## Supplied records
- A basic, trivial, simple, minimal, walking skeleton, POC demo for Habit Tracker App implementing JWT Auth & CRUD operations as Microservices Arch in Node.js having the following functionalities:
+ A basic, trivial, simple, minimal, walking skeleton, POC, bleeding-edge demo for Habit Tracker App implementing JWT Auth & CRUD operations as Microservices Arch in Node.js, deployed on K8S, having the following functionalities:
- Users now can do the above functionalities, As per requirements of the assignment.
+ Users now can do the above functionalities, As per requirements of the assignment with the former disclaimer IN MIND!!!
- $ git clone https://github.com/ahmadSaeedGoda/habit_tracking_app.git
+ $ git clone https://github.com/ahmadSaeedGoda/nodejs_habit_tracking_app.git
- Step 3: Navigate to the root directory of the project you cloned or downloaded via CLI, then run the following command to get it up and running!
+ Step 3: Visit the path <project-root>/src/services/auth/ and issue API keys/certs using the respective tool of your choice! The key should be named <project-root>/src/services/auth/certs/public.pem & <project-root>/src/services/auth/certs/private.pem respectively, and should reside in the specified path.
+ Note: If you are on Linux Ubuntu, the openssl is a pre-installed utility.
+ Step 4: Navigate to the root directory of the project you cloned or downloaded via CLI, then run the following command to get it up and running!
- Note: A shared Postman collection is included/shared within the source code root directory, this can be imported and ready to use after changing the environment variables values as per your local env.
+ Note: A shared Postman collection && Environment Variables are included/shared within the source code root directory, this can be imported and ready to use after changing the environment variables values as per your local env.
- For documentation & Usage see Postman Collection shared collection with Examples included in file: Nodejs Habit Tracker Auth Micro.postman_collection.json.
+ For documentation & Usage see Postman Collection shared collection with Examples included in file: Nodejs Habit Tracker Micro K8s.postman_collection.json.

## About this exercise
Output the data once more, exactly as given.

## Result of the exercise
- A basic, trivial, simple, minimal, walking skeleton, POC demo for Habit Tracker App implementing JWT Auth & CRUD operations as Microservices Arch in Node.js having the following functionalities:
+ A basic, trivial, simple, minimal, walking skeleton, POC, bleeding-edge demo for Habit Tracker App implementing JWT Auth & CRUD operations as Microservices Arch in Node.js, deployed on K8S, having the following functionalities:
- Users now can do the above functionalities, As per requirements of the assignment.
+ Users now can do the above functionalities, As per requirements of the assignment with the former disclaimer IN MIND!!!
- $ git clone https://github.com/ahmadSaeedGoda/habit_tracking_app.git
+ $ git clone https://github.com/ahmadSaeedGoda/nodejs_habit_tracking_app.git
- Step 3: Navigate to the root directory of the project you cloned or downloaded via CLI, then run the following command to get it up and running!
+ Step 3: Visit the path <project-root>/src/services/auth/ and issue API keys/certs using the respective tool of your choice! The key should be named <project-root>/src/services/auth/certs/public.pem & <project-root>/src/services/auth/certs/private.pem respectively, and should reside in the specified path.
+ Note: If you are on Linux Ubuntu, the openssl is a pre-installed utility.
+ Step 4: Navigate to the root directory of the project you cloned or downloaded via CLI, then run the following command to get it up and running!
- Note: A shared Postman collection is included/shared within the source code root directory, this can be imported and ready to use after changing the environment variables values as per your local env.
+ Note: A shared Postman collection && Environment Variables are included/shared within the source code root directory, this can be imported and ready to use after changing the environment variables values as per your local env.
- For documentation & Usage see Postman Collection shared collection with Examples included in file: Nodejs Habit Tracker Auth Micro.postman_collection.json.
+ For documentation & Usage see Postman Collection shared collection with Examples included in file: Nodejs Habit Tracker Micro K8s.postman_collection.json.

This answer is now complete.